Authorize requests on actix-web middleware

I'm using actix-web to implement my webserver and actix_web_httpauth as a middleware to validate authenticated http requests.

async fn validator(
    req: ServiceRequest,
    _credentials: BearerAuth,
) -> Result<ServiceRequest, (Error, ServiceRequest)> {
    Ok(req)
}

pub async fn server() -> Result<(), impl StdError> {
    HttpServer::new(move || {
        let auth = HttpAuthentication::bearer(validator);
        App::new()
            .wrap(Logger::default())
            .wrap(auth)
[...]
}

In order to access my swagger ui I need to authorize myself. How to do this? - Working with authorization is a new field for me.

1 Like

I highly recommend that you familiarise yourself with Oauth 2.0 (the authentication protocol underlying bearer tokens that you want to use). It may be daunting at first, but very rewarding. OpenID Connect (OIDC is build on top of Oauth 2.0 and basically defines a set of technologies and APIs for the parts Oauth 2.0 leaves unspecified) is also something that'd be useful to know in my opinion. I for one use OIDC, which allows me to easily check the genuineness of the Jason Web Token passed as bearer token in a HTTP request by verifying the signature against the JSON Web Key Set of my authorization server (I use keycloak).

4 Likes

Thank you! So if I understand this right I need to add the Authorazation header or URI parameter and also a client (which would be the middleware)?
So OIDC is a tool/service which can be used to create bearer tokens and is an authorization server?

1 Like

Yes, you should provide the Authorization header field as part of your request to your resource server (the actix-web server you are building). As per your middleware snippet, you want to use the bearer authorization scheme, so your request header should have a field that looks like this:

Authorization: Bearer <token>

where the token is an access token provided by your authorization server.

OIDC is more like a protocol that is implemented by your authorization server. Like I said, I use keycloak as my authorization server[1], which is an open source IAM (Identity Access Management) server that supports OIDC.
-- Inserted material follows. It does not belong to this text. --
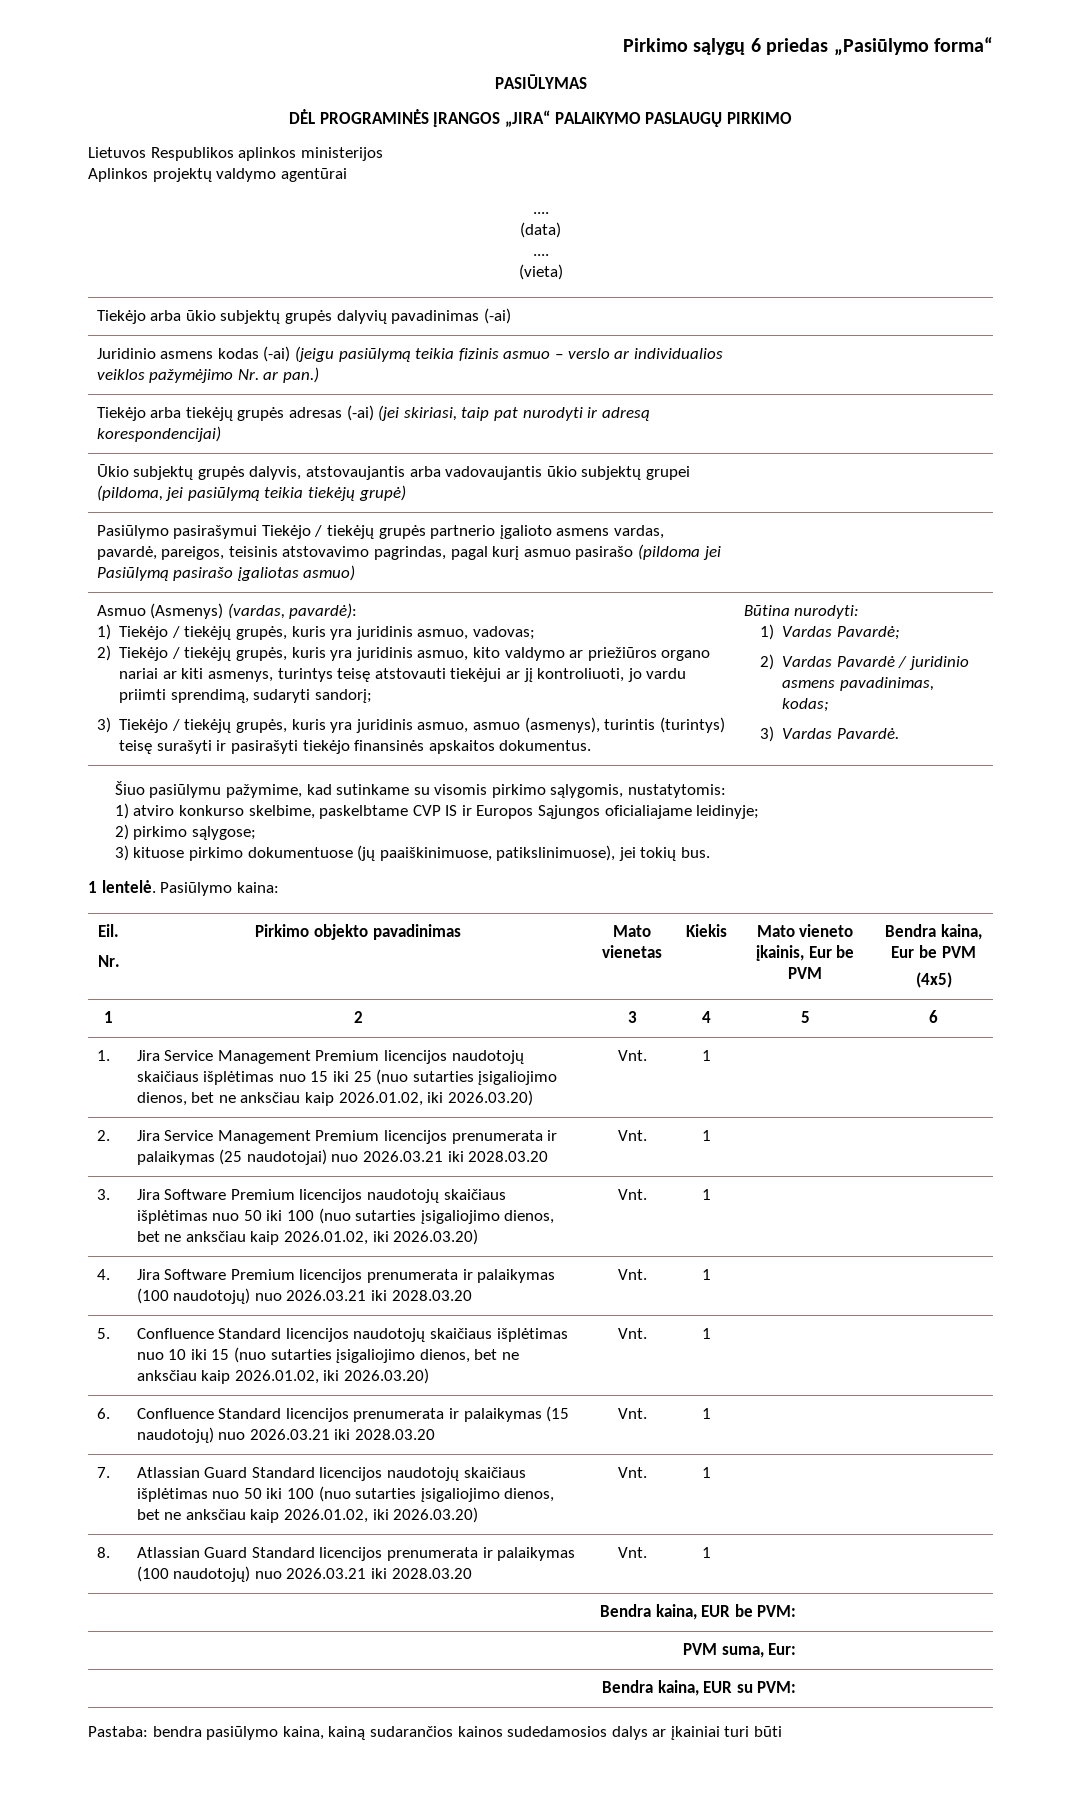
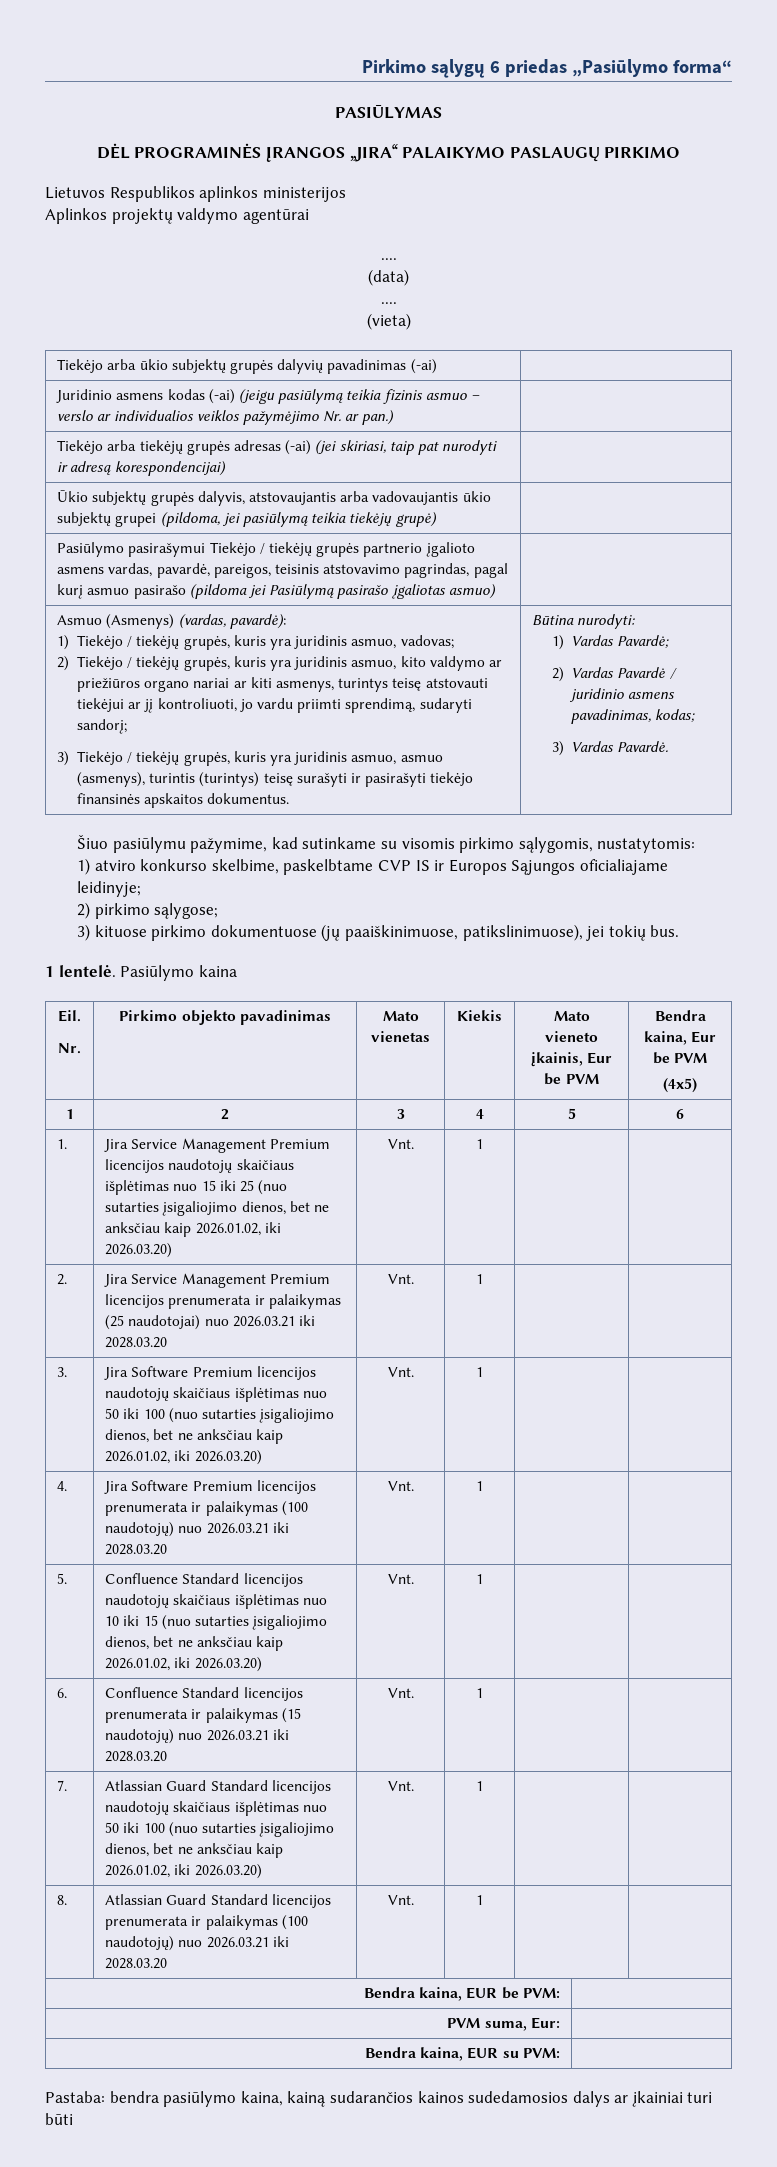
- Pasiūlymo kaina:
+ Pasiūlymo kaina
Like I said above, in my authorization middleware I verify the access token from the Authorization header against the key chain of my authorization server (I use the jwks-client crate for that).

After verification—based on how you want to model the access control (i.e. user-based access control, role-based access control, etc.) to the resources provided by your actix-web server—you can then use the data inside the token to make sure the end-user who issued the token has access to the requested resource.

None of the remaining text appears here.